Jonathan Abel's The New Real is a complex and fun genealogy of Japanese media technology innovations in the long twentieth century. Through historical analysis, Abel provides a cogent argument for why media studies and Japanese studies would benefit from thinking more critically about representation and mimesis. He questions common claims that new media technologies allow us to access more immediate or "real" realities (i.e., representation), and that in turn human behavior is radically transformed by new media innovations (i.e., mimesis).

The book's title is a play upon the term "new media" and the Zizekian/Lacanian "Real," two concepts that Abel uses to critique the often-epochal claims that surround discussions of media innovation. By examining media technologies ranging from stereographs and audio recordings to video games and emojis, he challenges the idea that media merely drive change. Instead, he posits that media and technological change reveal a specific long-standing relationship with the world. Drawing on numerous case studies and Japanese media debates, Abel calls for us to reconsider mimesis as a concept metaphor for various forms of imitation, and subsequently mediation. [End Page 412]

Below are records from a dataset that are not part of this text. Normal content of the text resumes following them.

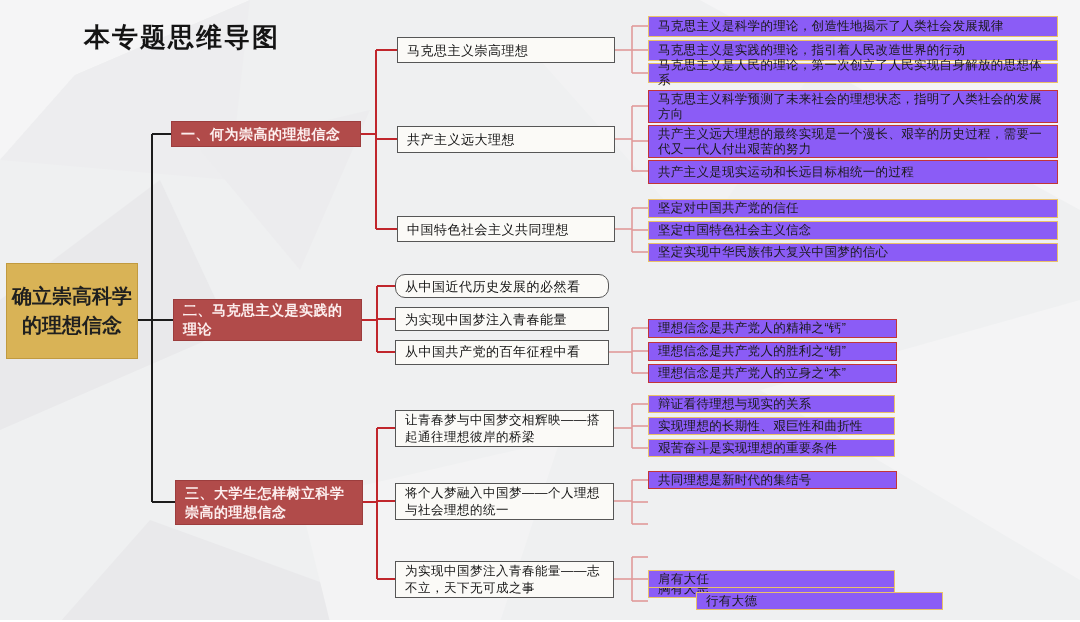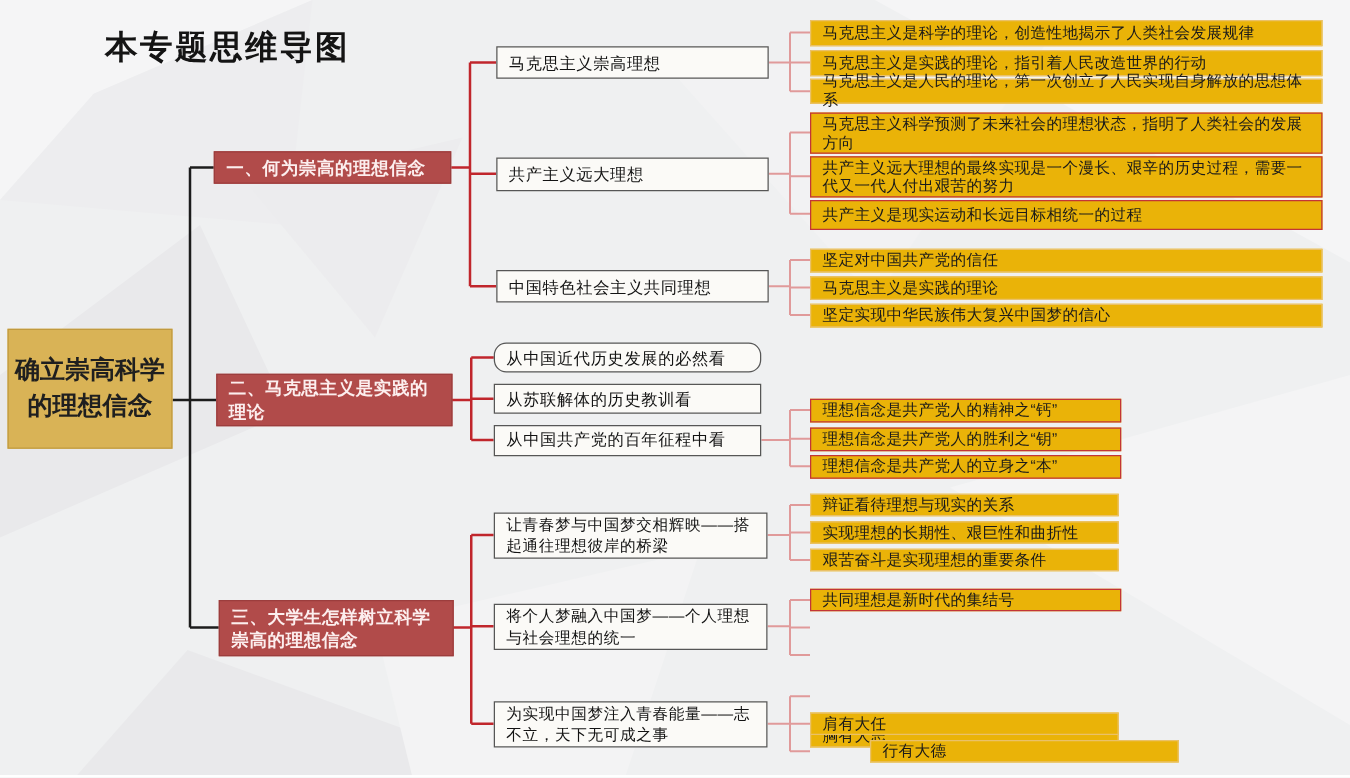"马克思主义是科学的理论，创造性地揭示了人类社会发展规律" .leaf { background: #eab308 -> #8b5cf6 }
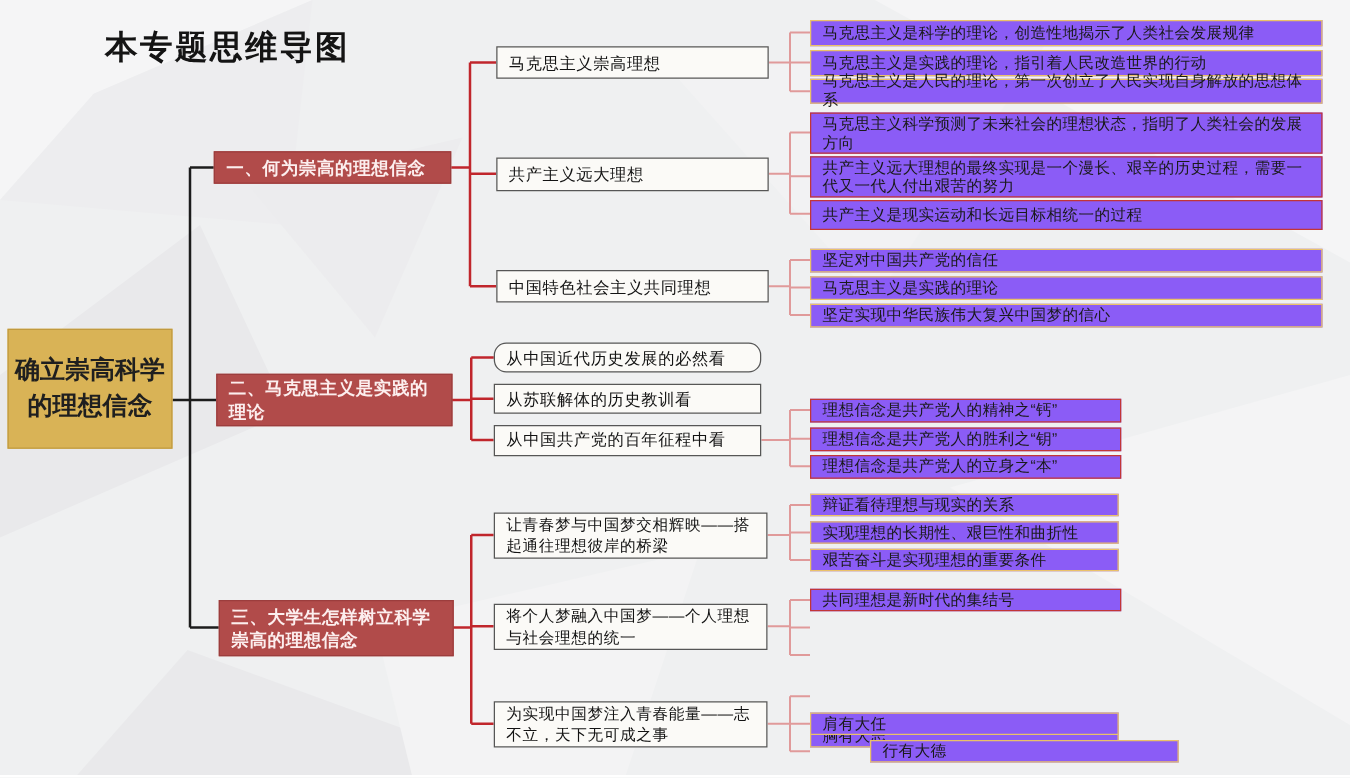"马克思主义是实践的理论" div.node { text: 马克思主义是实践的理论 -> 坚定中国特色社会主义信念 }
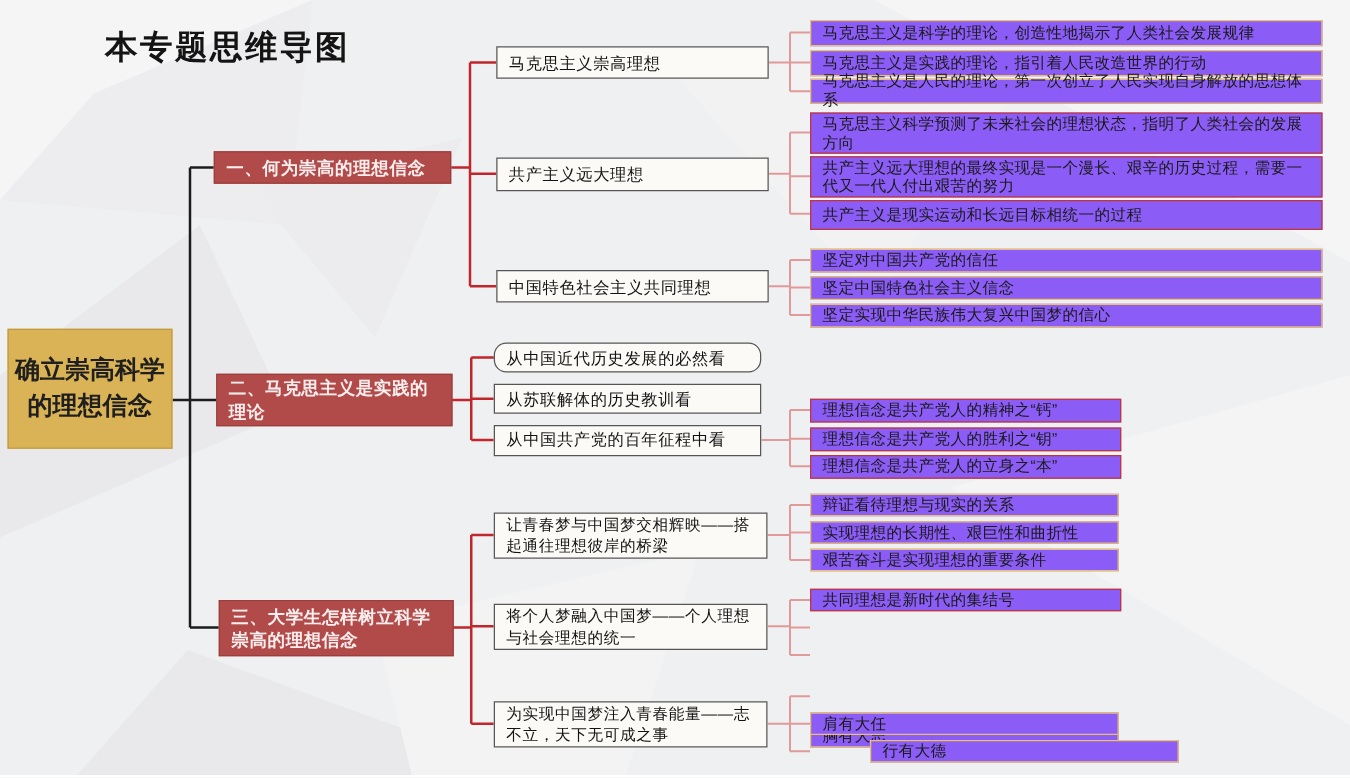"从苏联解体的历史教训看" div.node { text: 从苏联解体的历史教训看 -> 为实现中国梦注入青春能量 }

The book begins with a complex theoretical exegesis, followed by a variety of case studies that demonstrate and stretch Abel's claims in specific ways. The opening chapter, "Welcome to the New Real," introduces readers to the major theoretical claims of the book. Abel outlines how modes of mimesis, mediation, remediation, immediacy, and hypermediacy all help us understand the multiple ways that meaning-making shapes our relationship with reality. If this sounds daunting, it is—but Abel walks readers through his claims carefully while providing enjoyable examples. He also acknowledges the challenging nature of this deeply theoretical opening chapter and invites readers to reengage with it repeatedly as they go through other sections of The New Real.

Subsequent chapters present an occasionally dizzying array of case studies, mostly chronological yet occasionally nonlinear, depending on the mimetic mode under discussion. Examining stereomimesis, for example, Abel uses the example of stereographs, two-dimensional photographic images that are layered to create a sense of three-dimensional depth. Through this, he argues, we can see the ways that representation and mimicry are distinct but constantly in dialogue with each other. Later he examines the history of Madame Butterfly to describe what he calls schizoaesthenic processes, in which imitating representational forms allows a text to blend into a cultural milieu while also causing fractures within it. The question of copying continues in the following chapters. In the case of Japan's first television superhero Gekko Kamen (Moonlight Mask), who sparked debates in the late 1950s after a child tragically died while imitating one of his stunts, Abel theorizes the tension found in the long debate surrounding modes of representation and their capacity to inspire copycat behavior in people. We are then guided through a history of family-oriented video game consoles and the visual novel game Steins;Gate, which provides an additional social dimension to Abel's theoretical framework. Within this section he explores "interpassivity" and ecomimesis, the process of situating social and mimetic relations within other world-building capacities. Finally, Abel's consideration of mimesis returns to its bodily connotations, but in an unusual form when he provides an enlightening genealogy of the now infamous "poop" emoji. Through this analysis, Abel explores the dream of typographers and designers to collapse the gap between sign and signifier by developing modes of communication that mimic supposedly universal bodily symbols and functions. The irony is that through the establishment of emoji, as Abel notes, the world has adopted a visual language deeply imbued with Japanese cultural connotations.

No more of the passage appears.